┌──

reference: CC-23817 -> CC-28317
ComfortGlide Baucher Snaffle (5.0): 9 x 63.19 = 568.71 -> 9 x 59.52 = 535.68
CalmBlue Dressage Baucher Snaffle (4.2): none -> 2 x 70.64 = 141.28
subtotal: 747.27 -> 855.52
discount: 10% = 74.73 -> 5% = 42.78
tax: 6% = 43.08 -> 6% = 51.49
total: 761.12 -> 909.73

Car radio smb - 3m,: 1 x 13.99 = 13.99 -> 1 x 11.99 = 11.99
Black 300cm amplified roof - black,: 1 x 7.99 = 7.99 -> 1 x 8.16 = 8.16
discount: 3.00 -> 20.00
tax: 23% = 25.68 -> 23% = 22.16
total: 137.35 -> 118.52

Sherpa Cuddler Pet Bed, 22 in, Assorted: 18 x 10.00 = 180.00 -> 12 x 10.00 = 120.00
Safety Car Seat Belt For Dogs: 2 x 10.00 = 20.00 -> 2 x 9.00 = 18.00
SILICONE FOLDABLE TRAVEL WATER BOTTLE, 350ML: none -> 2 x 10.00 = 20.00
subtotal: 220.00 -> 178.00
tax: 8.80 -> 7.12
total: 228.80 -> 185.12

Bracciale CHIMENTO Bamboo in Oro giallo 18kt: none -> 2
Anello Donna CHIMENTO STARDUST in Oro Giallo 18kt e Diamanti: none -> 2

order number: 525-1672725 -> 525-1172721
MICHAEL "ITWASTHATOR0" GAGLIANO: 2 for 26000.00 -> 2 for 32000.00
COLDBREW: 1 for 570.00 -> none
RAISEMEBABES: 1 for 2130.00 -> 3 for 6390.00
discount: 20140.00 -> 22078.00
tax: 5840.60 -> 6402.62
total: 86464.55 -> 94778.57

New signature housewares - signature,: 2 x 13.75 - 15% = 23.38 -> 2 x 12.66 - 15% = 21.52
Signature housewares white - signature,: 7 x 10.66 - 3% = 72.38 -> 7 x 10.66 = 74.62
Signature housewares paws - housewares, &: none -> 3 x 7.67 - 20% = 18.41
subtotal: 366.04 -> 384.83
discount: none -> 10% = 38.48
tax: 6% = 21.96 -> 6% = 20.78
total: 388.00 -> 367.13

└──

■ Task details ■
Give back exactly the lines from the one containing "subtotal: 220.00 -> 178.00" to the end of the material, both ends included.

■ Solution to this problem ■
subtotal: 220.00 -> 178.00
tax: 8.80 -> 7.12
total: 228.80 -> 185.12

Bracciale CHIMENTO Bamboo in Oro giallo 18kt: none -> 2
Anello Donna CHIMENTO STARDUST in Oro Giallo 18kt e Diamanti: none -> 2

order number: 525-1672725 -> 525-1172721
MICHAEL "ITWASTHATOR0" GAGLIANO: 2 for 26000.00 -> 2 for 32000.00
COLDBREW: 1 for 570.00 -> none
RAISEMEBABES: 1 for 2130.00 -> 3 for 6390.00
discount: 20140.00 -> 22078.00
tax: 5840.60 -> 6402.62
total: 86464.55 -> 94778.57

New signature housewares - signature,: 2 x 13.75 - 15% = 23.38 -> 2 x 12.66 - 15% = 21.52
Signature housewares white - signature,: 7 x 10.66 - 3% = 72.38 -> 7 x 10.66 = 74.62
Signature housewares paws - housewares, &: none -> 3 x 7.67 - 20% = 18.41
subtotal: 366.04 -> 384.83
discount: none -> 10% = 38.48
tax: 6% = 21.96 -> 6% = 20.78
total: 388.00 -> 367.13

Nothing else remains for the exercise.